### TASK ITEM
Which of the lines below mention the word "Harness"? Pull each one out.

*** RECORD SET

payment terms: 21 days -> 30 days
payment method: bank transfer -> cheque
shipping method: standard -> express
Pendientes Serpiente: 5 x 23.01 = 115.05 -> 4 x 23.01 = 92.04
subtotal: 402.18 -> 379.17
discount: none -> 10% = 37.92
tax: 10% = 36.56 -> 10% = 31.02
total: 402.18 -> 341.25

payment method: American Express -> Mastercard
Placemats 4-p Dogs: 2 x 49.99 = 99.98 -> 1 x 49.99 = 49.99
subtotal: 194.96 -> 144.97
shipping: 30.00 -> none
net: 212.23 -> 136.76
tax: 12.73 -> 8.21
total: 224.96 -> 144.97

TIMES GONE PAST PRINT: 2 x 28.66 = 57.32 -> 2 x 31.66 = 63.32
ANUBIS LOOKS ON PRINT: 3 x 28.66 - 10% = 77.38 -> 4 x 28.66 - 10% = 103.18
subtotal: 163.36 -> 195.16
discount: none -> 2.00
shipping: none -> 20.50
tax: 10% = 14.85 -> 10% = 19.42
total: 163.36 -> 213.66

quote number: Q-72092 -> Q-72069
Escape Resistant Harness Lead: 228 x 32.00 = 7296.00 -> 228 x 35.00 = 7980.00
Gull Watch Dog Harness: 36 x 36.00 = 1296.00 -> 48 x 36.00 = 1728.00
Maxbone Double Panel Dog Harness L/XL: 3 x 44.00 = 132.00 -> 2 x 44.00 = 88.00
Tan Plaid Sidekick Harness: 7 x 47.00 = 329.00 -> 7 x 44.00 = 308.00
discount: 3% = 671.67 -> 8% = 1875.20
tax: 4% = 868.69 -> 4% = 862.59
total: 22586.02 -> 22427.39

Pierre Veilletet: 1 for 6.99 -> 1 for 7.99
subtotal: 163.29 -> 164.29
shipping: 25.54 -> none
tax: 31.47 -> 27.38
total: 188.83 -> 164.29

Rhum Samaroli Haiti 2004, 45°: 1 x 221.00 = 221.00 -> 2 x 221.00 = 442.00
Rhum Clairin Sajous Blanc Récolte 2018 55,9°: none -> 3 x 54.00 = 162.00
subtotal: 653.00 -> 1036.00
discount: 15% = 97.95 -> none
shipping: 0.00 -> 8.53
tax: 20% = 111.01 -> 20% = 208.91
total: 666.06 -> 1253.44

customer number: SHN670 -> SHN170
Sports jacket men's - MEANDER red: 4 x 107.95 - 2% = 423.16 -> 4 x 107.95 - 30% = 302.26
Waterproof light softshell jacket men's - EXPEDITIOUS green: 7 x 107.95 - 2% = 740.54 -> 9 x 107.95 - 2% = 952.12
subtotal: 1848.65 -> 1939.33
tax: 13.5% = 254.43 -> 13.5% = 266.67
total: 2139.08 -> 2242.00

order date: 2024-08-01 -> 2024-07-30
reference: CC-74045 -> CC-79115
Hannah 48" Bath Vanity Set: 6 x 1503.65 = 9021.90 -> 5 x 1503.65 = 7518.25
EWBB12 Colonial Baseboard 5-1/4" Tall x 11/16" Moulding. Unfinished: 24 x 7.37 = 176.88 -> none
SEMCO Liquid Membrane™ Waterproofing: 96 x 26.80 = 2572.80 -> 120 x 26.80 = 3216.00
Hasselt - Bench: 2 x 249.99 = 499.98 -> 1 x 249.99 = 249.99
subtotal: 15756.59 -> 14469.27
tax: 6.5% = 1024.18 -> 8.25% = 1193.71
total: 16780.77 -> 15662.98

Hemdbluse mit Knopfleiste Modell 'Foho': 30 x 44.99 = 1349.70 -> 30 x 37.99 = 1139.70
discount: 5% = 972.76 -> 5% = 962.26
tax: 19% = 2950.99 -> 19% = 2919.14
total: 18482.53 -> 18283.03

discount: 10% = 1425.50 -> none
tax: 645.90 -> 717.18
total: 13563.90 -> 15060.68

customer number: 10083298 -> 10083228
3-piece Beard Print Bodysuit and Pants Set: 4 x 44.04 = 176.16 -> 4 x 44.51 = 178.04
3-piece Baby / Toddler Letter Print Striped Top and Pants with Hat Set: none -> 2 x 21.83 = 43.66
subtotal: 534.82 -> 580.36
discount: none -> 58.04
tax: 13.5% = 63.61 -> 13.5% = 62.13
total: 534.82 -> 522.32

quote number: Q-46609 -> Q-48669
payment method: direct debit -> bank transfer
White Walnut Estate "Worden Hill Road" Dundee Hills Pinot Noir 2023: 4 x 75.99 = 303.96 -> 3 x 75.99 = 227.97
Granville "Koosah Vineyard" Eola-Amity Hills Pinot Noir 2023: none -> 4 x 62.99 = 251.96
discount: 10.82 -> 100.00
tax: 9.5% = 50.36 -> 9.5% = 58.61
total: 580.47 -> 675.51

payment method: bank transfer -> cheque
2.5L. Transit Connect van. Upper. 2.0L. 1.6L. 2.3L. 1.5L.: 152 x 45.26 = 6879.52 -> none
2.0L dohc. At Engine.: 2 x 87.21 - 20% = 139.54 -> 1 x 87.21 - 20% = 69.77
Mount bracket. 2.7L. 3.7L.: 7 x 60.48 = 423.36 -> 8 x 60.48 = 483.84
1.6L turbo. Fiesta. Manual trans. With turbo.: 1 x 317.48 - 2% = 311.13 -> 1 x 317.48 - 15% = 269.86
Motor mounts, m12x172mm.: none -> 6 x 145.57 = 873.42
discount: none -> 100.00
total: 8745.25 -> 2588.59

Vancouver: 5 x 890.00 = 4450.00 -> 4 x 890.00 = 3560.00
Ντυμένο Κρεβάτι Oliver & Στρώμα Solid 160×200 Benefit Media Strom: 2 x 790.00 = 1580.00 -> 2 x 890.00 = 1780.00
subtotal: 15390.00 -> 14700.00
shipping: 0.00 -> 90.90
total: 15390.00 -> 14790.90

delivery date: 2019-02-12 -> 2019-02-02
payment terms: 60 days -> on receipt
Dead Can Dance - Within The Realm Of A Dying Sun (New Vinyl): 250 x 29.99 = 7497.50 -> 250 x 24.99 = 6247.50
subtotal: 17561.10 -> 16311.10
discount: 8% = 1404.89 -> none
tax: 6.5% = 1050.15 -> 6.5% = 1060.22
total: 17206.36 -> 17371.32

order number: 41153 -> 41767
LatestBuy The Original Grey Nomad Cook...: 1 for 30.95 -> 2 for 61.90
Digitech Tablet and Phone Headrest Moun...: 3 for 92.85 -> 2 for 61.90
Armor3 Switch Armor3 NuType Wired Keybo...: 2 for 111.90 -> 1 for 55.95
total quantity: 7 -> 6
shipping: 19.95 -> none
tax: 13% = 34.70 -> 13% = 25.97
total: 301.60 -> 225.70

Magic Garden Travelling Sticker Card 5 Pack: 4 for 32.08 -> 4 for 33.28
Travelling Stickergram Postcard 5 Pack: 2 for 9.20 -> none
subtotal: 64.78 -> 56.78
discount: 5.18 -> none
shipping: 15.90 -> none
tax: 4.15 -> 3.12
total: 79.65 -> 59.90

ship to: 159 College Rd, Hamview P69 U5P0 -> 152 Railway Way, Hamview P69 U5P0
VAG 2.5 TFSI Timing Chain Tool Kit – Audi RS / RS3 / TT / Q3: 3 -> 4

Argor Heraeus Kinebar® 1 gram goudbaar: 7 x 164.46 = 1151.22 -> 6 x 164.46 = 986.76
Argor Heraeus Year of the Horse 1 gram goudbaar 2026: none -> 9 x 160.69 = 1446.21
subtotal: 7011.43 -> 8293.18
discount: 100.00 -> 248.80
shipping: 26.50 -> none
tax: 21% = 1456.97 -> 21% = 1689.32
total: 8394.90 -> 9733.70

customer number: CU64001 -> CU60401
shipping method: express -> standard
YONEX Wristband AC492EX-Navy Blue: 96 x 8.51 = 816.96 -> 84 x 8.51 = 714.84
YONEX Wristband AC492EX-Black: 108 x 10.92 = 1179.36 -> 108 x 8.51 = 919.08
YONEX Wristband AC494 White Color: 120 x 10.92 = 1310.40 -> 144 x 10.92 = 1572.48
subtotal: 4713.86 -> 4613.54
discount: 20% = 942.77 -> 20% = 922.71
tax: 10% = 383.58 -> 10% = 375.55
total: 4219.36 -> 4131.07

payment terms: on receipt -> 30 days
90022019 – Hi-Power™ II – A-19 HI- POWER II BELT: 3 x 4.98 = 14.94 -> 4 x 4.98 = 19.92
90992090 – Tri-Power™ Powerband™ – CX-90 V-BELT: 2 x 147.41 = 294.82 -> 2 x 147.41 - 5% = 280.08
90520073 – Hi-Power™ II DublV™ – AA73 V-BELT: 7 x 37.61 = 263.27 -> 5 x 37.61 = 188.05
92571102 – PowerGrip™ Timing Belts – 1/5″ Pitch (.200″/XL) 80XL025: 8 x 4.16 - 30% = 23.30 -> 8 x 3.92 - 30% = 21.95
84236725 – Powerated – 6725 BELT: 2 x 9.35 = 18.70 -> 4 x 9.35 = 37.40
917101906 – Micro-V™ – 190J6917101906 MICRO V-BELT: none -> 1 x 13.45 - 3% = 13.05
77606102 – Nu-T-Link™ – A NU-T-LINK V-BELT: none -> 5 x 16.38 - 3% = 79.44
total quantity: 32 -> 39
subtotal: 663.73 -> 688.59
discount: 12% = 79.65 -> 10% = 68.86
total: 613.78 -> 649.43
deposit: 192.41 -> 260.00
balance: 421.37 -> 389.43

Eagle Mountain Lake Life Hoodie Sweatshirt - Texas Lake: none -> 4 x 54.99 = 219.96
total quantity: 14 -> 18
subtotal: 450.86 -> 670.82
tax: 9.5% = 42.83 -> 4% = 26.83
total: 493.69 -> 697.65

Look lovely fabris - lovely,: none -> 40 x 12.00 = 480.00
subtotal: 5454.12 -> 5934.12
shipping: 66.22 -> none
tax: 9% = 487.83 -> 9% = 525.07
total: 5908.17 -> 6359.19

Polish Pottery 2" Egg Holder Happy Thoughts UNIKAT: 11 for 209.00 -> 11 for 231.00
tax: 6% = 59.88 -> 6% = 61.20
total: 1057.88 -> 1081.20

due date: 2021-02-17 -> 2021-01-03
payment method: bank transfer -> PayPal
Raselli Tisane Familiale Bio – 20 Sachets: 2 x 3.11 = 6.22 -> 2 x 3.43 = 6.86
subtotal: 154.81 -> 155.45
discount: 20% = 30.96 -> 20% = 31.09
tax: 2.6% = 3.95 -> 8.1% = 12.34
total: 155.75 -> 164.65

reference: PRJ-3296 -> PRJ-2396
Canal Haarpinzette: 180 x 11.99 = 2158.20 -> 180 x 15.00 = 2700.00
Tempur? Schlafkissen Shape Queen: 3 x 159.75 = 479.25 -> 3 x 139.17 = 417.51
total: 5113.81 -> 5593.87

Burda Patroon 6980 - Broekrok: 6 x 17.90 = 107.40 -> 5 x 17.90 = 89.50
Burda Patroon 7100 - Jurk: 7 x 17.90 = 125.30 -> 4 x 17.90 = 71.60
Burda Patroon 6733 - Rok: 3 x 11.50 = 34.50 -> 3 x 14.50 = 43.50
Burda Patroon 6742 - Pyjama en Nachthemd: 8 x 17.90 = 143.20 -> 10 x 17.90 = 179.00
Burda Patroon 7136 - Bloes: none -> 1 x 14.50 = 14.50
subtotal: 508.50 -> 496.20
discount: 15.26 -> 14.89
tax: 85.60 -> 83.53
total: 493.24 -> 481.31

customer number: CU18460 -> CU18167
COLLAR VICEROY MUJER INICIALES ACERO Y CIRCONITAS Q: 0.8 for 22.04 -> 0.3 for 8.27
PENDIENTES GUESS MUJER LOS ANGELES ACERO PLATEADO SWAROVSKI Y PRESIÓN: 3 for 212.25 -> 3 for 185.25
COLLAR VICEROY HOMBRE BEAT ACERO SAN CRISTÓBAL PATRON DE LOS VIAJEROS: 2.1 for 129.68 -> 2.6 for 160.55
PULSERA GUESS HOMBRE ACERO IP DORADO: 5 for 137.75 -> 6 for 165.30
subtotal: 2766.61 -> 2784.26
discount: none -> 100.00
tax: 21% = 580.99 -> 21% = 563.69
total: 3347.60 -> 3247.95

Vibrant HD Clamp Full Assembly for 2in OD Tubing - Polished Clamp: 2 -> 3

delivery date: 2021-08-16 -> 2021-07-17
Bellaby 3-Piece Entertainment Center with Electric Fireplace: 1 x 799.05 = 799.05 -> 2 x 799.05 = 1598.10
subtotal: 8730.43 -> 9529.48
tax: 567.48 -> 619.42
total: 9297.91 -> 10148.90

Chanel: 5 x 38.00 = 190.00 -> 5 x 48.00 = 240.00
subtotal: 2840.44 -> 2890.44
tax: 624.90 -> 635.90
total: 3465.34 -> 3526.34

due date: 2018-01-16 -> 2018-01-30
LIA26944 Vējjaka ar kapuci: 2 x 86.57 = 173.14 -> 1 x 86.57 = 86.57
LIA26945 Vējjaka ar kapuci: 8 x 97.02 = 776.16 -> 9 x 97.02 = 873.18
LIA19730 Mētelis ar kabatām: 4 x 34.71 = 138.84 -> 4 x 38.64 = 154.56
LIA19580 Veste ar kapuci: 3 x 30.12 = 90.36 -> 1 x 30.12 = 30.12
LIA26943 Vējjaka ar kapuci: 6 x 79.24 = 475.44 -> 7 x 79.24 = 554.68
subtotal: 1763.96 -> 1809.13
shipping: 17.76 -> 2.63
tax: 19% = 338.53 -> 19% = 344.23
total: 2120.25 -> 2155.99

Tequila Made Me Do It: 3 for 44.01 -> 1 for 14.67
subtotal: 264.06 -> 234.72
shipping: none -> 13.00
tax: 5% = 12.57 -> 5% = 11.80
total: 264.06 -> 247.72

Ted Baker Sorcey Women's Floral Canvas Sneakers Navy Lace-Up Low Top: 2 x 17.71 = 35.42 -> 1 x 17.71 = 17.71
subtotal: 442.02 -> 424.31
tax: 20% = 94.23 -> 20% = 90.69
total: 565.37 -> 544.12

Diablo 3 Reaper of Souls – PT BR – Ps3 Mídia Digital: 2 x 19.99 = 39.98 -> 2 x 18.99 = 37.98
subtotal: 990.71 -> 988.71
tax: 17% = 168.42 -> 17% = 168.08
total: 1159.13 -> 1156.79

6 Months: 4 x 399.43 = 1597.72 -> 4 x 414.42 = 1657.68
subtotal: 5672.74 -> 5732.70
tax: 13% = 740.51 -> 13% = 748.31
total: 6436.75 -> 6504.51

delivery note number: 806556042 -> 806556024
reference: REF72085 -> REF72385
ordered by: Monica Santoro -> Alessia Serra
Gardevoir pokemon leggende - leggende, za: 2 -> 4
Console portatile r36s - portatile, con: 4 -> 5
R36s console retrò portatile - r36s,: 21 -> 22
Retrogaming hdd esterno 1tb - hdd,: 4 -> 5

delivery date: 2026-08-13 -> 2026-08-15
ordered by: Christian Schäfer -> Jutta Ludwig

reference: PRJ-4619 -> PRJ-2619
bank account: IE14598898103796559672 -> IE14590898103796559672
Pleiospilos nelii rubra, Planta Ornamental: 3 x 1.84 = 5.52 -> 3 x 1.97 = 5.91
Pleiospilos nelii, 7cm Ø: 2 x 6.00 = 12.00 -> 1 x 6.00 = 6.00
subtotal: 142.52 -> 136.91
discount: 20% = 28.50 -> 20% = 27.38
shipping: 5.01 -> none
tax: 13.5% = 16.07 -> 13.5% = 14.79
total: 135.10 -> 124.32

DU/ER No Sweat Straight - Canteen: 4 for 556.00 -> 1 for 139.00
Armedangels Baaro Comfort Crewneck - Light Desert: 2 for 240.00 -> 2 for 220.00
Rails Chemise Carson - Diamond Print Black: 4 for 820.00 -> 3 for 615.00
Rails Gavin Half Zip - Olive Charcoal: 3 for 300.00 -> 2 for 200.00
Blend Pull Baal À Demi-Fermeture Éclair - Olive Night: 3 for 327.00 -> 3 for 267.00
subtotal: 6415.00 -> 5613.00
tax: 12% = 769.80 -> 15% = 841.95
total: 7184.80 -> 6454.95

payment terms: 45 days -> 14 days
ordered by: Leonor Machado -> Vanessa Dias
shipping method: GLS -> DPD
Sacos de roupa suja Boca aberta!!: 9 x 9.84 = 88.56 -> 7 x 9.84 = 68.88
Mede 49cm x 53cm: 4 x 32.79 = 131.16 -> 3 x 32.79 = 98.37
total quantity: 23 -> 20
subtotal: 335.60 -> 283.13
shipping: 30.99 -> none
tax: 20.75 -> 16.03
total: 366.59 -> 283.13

******

### OUTPUT OF THE EXERCISE
Escape Resistant Harness Lead: 228 x 32.00 = 7296.00 -> 228 x 35.00 = 7980.00
Gull Watch Dog Harness: 36 x 36.00 = 1296.00 -> 48 x 36.00 = 1728.00
Maxbone Double Panel Dog Harness L/XL: 3 x 44.00 = 132.00 -> 2 x 44.00 = 88.00
Tan Plaid Sidekick Harness: 7 x 47.00 = 329.00 -> 7 x 44.00 = 308.00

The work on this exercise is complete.